Task goal:
From the records below, copy out exactly the lines from the one containing "subtotal: 216.64 -> 200.28" to the one containing "total quantity: 61 -> 59", both included. Add nothing else.

Source data:
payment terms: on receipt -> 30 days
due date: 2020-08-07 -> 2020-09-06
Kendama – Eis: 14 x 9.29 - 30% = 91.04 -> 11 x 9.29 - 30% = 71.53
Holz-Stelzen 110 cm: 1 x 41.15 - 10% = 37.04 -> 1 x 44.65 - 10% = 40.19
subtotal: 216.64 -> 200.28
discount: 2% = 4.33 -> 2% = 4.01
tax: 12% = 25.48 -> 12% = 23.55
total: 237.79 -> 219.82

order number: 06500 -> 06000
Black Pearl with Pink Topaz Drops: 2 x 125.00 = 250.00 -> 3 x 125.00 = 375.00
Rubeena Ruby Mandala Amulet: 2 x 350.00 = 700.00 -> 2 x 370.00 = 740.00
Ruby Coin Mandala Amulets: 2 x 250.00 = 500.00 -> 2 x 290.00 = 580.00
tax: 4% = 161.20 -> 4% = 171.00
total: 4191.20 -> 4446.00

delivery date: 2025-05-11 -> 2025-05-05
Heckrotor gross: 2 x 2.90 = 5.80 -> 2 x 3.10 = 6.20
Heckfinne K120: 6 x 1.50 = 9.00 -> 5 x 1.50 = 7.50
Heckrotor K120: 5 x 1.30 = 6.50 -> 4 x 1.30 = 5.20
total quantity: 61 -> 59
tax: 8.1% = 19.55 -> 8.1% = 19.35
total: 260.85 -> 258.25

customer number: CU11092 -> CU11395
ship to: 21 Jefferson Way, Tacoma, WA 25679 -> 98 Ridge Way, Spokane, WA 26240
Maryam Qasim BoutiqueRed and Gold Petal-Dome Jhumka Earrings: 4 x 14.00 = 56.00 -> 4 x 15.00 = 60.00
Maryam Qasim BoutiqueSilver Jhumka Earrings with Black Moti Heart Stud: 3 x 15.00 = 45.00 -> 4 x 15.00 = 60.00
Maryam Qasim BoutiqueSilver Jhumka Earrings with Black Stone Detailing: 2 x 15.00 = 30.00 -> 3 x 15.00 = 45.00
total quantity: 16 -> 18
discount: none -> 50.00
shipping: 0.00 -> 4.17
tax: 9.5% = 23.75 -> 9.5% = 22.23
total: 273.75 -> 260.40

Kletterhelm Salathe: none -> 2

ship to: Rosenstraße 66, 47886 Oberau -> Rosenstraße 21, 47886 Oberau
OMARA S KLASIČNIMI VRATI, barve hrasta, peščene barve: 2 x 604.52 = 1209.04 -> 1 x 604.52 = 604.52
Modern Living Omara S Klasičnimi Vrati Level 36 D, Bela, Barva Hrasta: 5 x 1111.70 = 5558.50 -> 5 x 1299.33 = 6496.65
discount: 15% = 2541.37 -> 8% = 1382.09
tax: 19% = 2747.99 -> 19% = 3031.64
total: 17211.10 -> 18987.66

Answer:
subtotal: 216.64 -> 200.28
discount: 2% = 4.33 -> 2% = 4.01
tax: 12% = 25.48 -> 12% = 23.55
total: 237.79 -> 219.82

order number: 06500 -> 06000
Black Pearl with Pink Topaz Drops: 2 x 125.00 = 250.00 -> 3 x 125.00 = 375.00
Rubeena Ruby Mandala Amulet: 2 x 350.00 = 700.00 -> 2 x 370.00 = 740.00
Ruby Coin Mandala Amulets: 2 x 250.00 = 500.00 -> 2 x 290.00 = 580.00
tax: 4% = 161.20 -> 4% = 171.00
total: 4191.20 -> 4446.00

delivery date: 2025-05-11 -> 2025-05-05
Heckrotor gross: 2 x 2.90 = 5.80 -> 2 x 3.10 = 6.20
Heckfinne K120: 6 x 1.50 = 9.00 -> 5 x 1.50 = 7.50
Heckrotor K120: 5 x 1.30 = 6.50 -> 4 x 1.30 = 5.20
total quantity: 61 -> 59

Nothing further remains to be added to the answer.